Summary in simple words: Section 31 wants Leonard. Leonard wants Jim. And Jim, well, Jim wants people to stop taking what’s his.

Not so simple words: Leonard knows the serum he used to save Jim from death has the potential for Universal Armageddon, and he's not the only one. Starfleet Intelligence wants the formula, but Leonard's a stubborn man. He's not about to hand that power over to anyone, not even if he's being ordered to. Lost from the Enterprise and everyone he cares about, it's up to Leonard to stop the rogue agency known as Section 31 from destroying thousands of lives, and changing the galaxy forever.

Takes place between Jim's resurrection and the beginning of the 5 year mission at the end of STID.
(My epic love song to Bones! A kickass character in his own right, and not to be shoved aside to be used for comic relief.)


Chapter 1: =/1\=

Chapter Text

Leonard McCoy ignored the pain in his knees, and his stiff back while he crouched on the wooden floor of his father's home. He didn’t want to give in to the notion he was getting old. Thirty-two was hardly something to complain about, then again, the things his body and soul had endured these past two years more than likely aged him well-beyond his sixty-four-year-old father.

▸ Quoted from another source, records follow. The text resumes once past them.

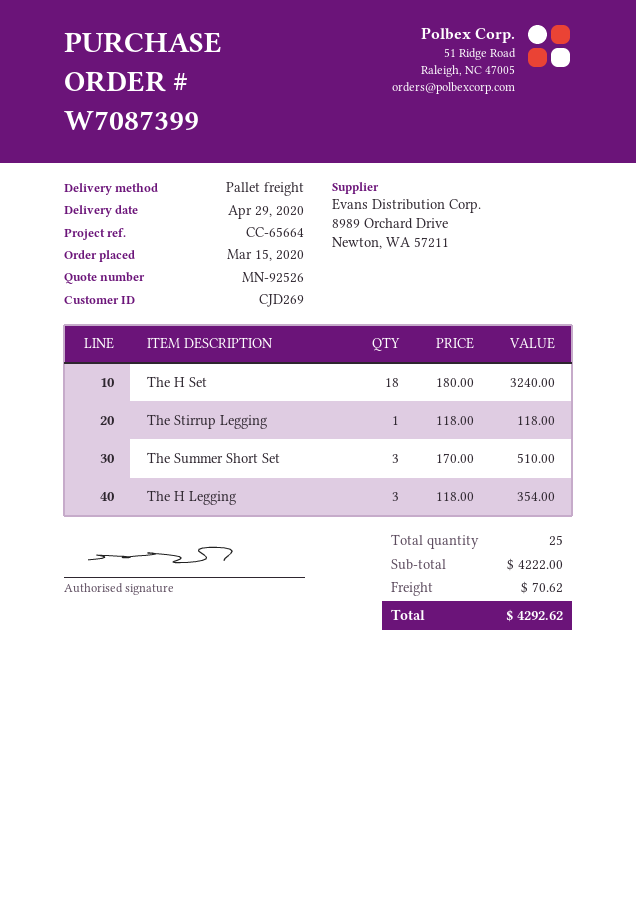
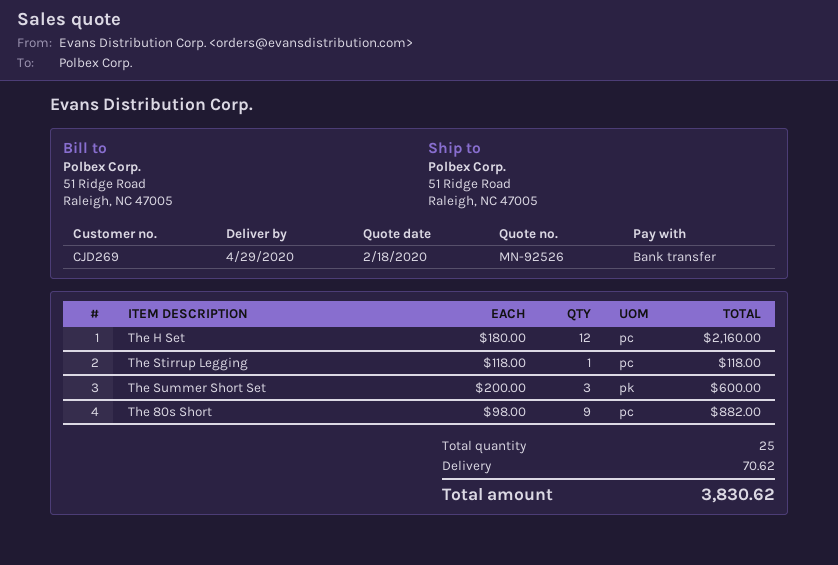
The H Set: 18 x 180.00 = 3240.00 -> 12 x 180.00 = 2160.00
The Summer Short Set: 3 x 170.00 = 510.00 -> 3 x 200.00 = 600.00
The H Legging: 3 x 118.00 = 354.00 -> none
The 80s Short: none -> 9 x 98.00 = 882.00
total: 4292.62 -> 3830.62

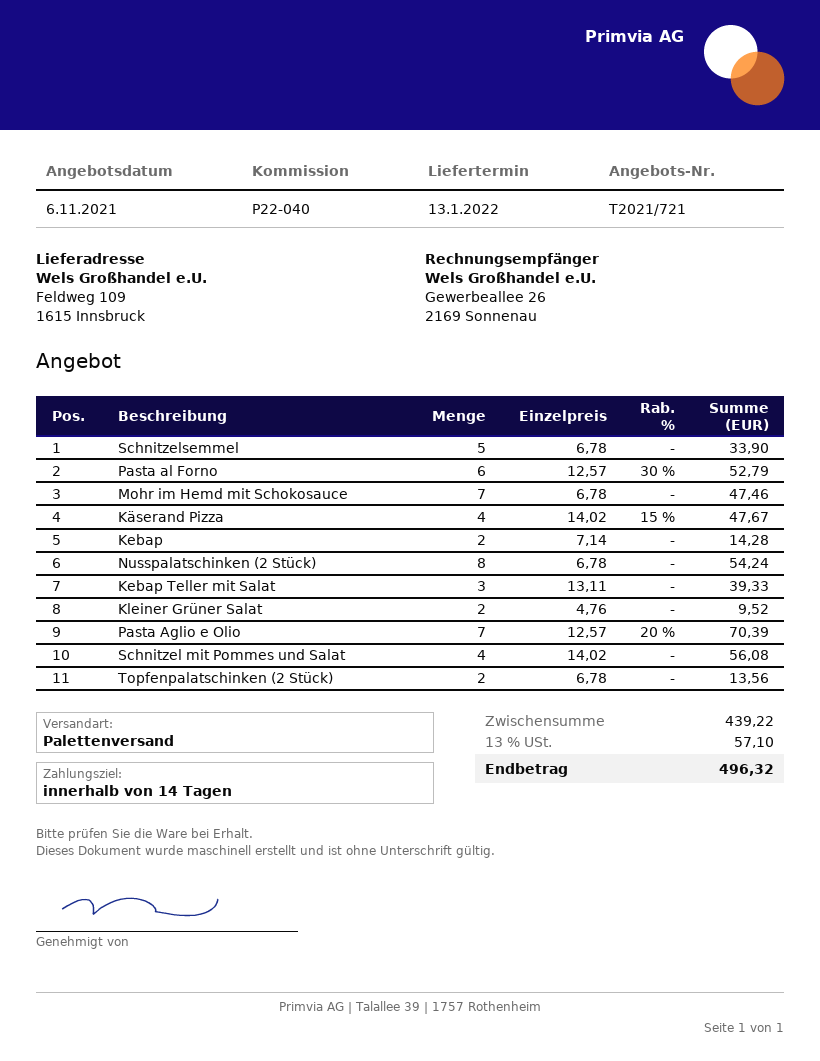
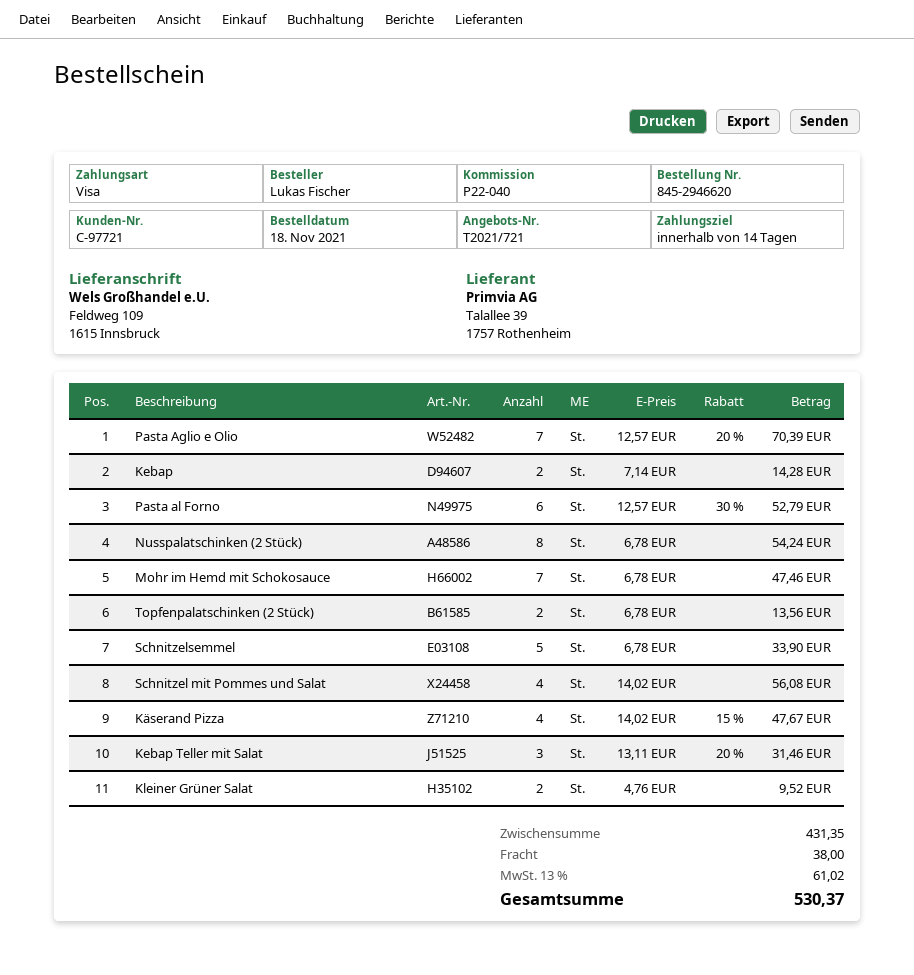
Kebap Teller mit Salat: 3 x 13.11 = 39.33 -> 3 x 13.11 - 20% = 31.46
subtotal: 439.22 -> 431.35
shipping: none -> 38.00
tax: 13% = 57.10 -> 13% = 61.02
total: 496.32 -> 530.37

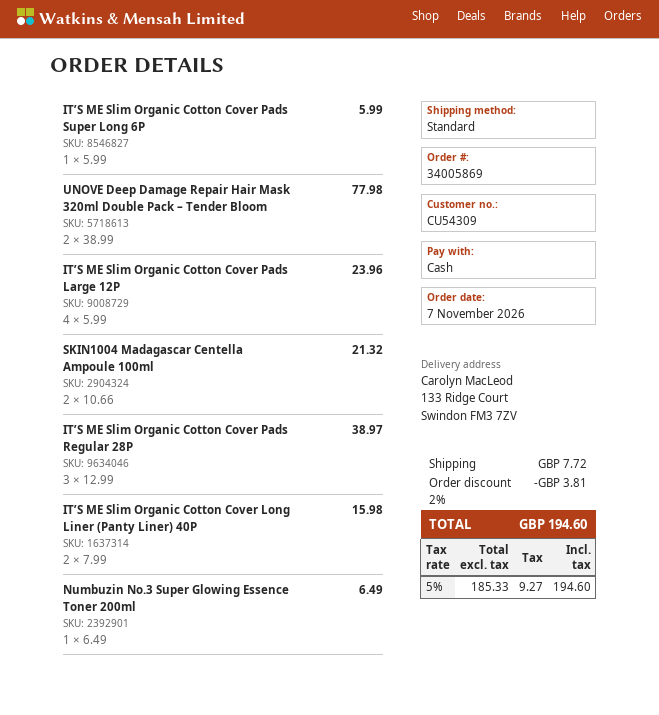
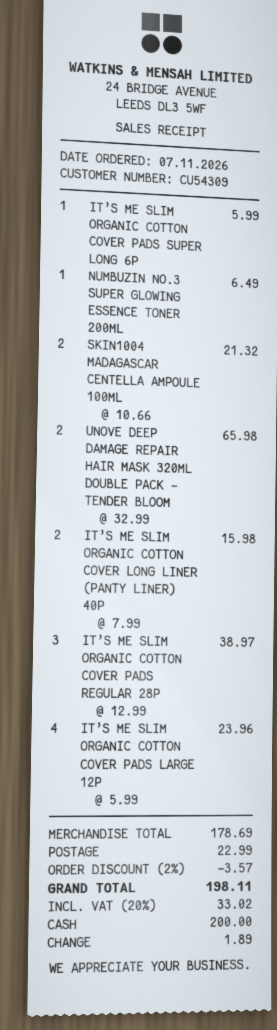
UNOVE Deep Damage Repair Hair Mask 320ml Double Pack – Tender Bloom: 2 x 38.99 = 77.98 -> 2 x 32.99 = 65.98
discount: 2% = 3.81 -> 2% = 3.57
shipping: 7.72 -> 22.99
tax: 5% = 9.27 -> 20% = 33.02
total: 194.60 -> 198.11

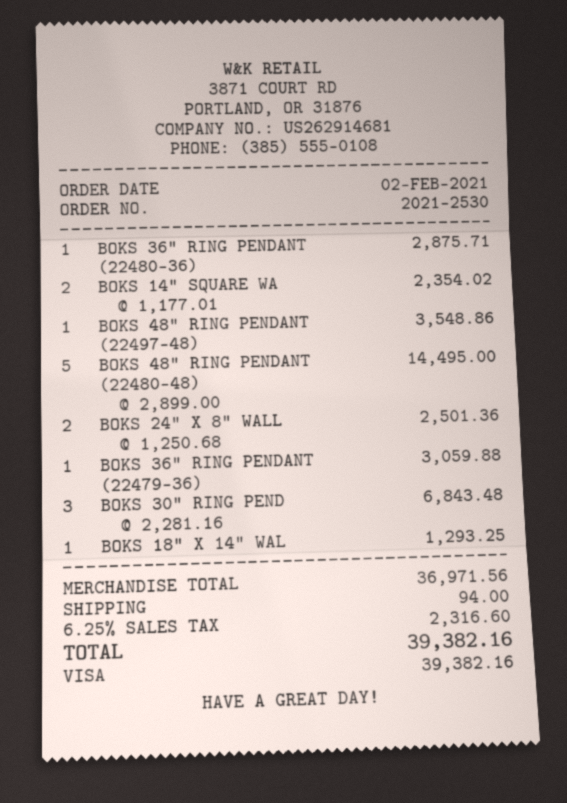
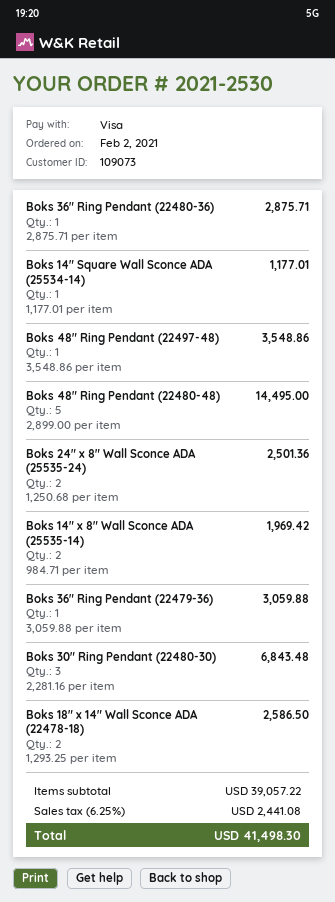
BOKS 14" SQUARE WA: 2 x 1177.01 = 2354.02 -> 1 x 1177.01 = 1177.01
BOKS 18" X 14" WAL: 1 x 1293.25 = 1293.25 -> 2 x 1293.25 = 2586.50
Boks 14" x 8" Wall Sconce ADA (25535-14): none -> 2 x 984.71 = 1969.42
subtotal: 36971.56 -> 39057.22
shipping: 94.00 -> none
tax: 6.25% = 2316.60 -> 6.25% = 2441.08
total: 39382.16 -> 41498.30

He was a doctor, not a carpenter or a farmhand, or a damn butler, but since he’d been home in Georgia, his father saw fit to treat him like all of the above, and now after a week of physical labor, the demands he put on his body had reached its limit. Leonard's muscles were sore and tired. Not that he minded all that much. It kept him busy and his mind off the events leading up to moving back to the farm, and most importantly off the people—or person—he refused to let occupy his mind.

The sound of his hammering on the floorboards was replaced by a hammering on the old, farmhouse door. It should have been hard to hear over the steady drops of rain on the tin roof, but whoever was at the door was rather insistent.

“Len!” his father yelled from his office. “See to the door. I’m elbow deep in these payments.”

“Yes, sir,” he said, then grumbled under his breath about not being a damn house slave.

“Under my roof!” That seemed to be his father’s stock answer anytime Leonard griped about something. Leonard now lived under his roof, so he’d do whatever his father told him.

Yes, Leonard was definitely too old for this shit.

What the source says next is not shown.